Mayor Charles Coolidge reminded the board that these new laws were mandated by the State Comptroller’s Office and were critically important as the village works to improve water pressure and fire protection for the village. He also pointed out that the village’s fees are very low compared to other municipalities in the region, citing Salamanca’s rates and its extra line-item fee for fire hydrants as an example.

“Our rates are not unreasonable,” Coolidge said, as he asked the board not to change the laws.

Deputy Mayor Bob Brogcinski said he felt the water rates were fine, but made a motion to lower only the commercial sewer minimum rate. This motion was not seconded, so it did not advance to a vote. As a result, the law stands.

Ellicottville Fall Festival

Special Events Committee Chair and Board Member Patra Lowes provided the board with a list of rules, regulations and processes that have been developed with extensive input from police, the Ellicottville Chamber of Commerce, bar and restaurant owners, the board and others in order to curb some of the late-night, alcohol-related problems that arose at last year’s Fall Fest.

Until this meeting, Special Events Committee discussions with the board largely have been held during executive sessions in order to keep police and security plans confidential. While the information provided at Monday’s board meeting was not shared in full with the media, Lowes said a press release with many more details will be made available soon.

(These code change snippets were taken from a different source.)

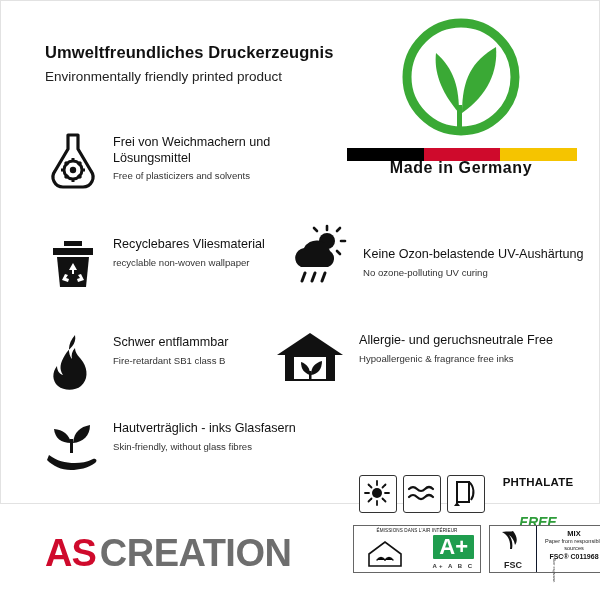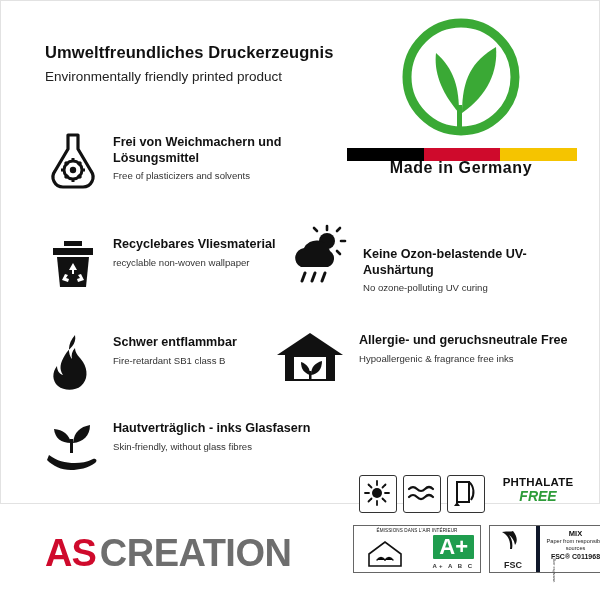"Frei von Weichmachern und Lösungsmittel" .feat-de { font-weight: bold -> none }
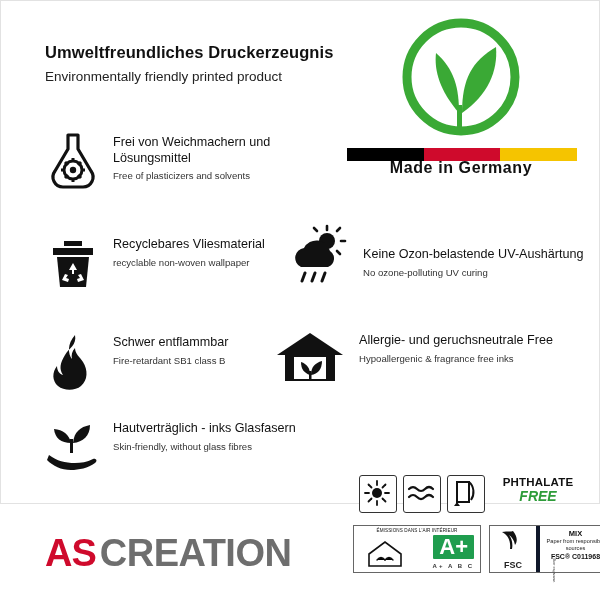"FREE" .phthalate .l2 { margin-top: none -> 26px }
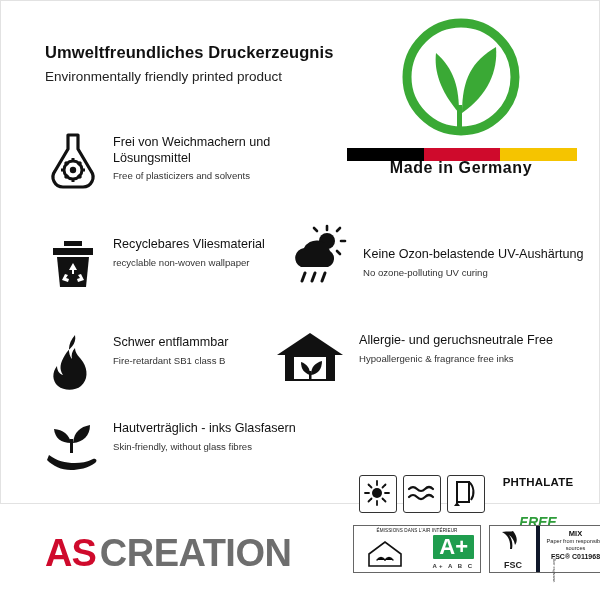"FSC" .fsc-left { border-right: 4px solid #0f172a -> 1px solid #0f172a }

All parties involved in the event have agreed to enforce the village’s noise and open container ordinances and have put plans in place, including establishing regulations for the outdoor tents sponsored by Balloons and Ellicottville Brewing Company, arranging for advance police and code enforcement officer walk-throughs of bars to confirm occupancy maximums, beefing up police presence with extra officers from around the region, holding bouncer training, arranging for a judge to be on hand for the weekend and much more.

Brogcinski pointed out that last year food vendors were setting up and opening in the morning and afternoon of the Friday before the weekend event. Because the event is intended for just Saturday and Sunday, the board approved a motion that Jefferson Street will not be closed to traffic until 6 p.m. on Friday and that vendors may begin to set up after that time. If vendors want to open on Friday, they will be permitted to do so only between 6–10 p.m.

The board also discussed the fact that Fall Fest, a chamber of commerce fundraiser, is a significant expense for both the village and the town, and it keeps getting more expensive. DPW, town and village police and others work many extra hours in advance, during and after the event, and must hire extra staff as well.

Board Member Greg Cappelli said the Special Events Committee is looking carefully at “what we’re spending versus what we’re taking in” by asking all departments to track their hours and spending related to the event. The board then will look at its “return on investment” and work on resolving any issues with the chamber next year based on that analysis.

Other Business

DPW head Harold Morton reported that his department has been busy replacing sidewalks, removing trees, repairing the village park’s grandstand, responding to dig requests and handling regular maintenance over the past month.

Constable Howard Gifford said eight vehicle and traffic summonses were issued in August, along with four verbal warnings. There was one arrest for disorderly conduct, one arrest for underage possession of alcohol, five arrests for open container violations and one complaint for criminal mischief. In addition, Gifford stopped two erratic drivers and responded to three noise complaints from one residence. Fourteen parking tickets were issued by the Constable and 12 were issued by town police.

Village Engineer Mike Smith asked the board to approve hiring a “data logging” firm to do a nighttime (low usage) analysis of 15,000 feet of village water pipes in an attempt to locate leaks. If the leaks can be located and repaired, the village should see improvements in its water pressure. The board approved the project.

The October meeting of the Village Board has been moved to Oct. 7 due to the Columbus Day holiday, also allowing the board to meet one more time before Fall Fest.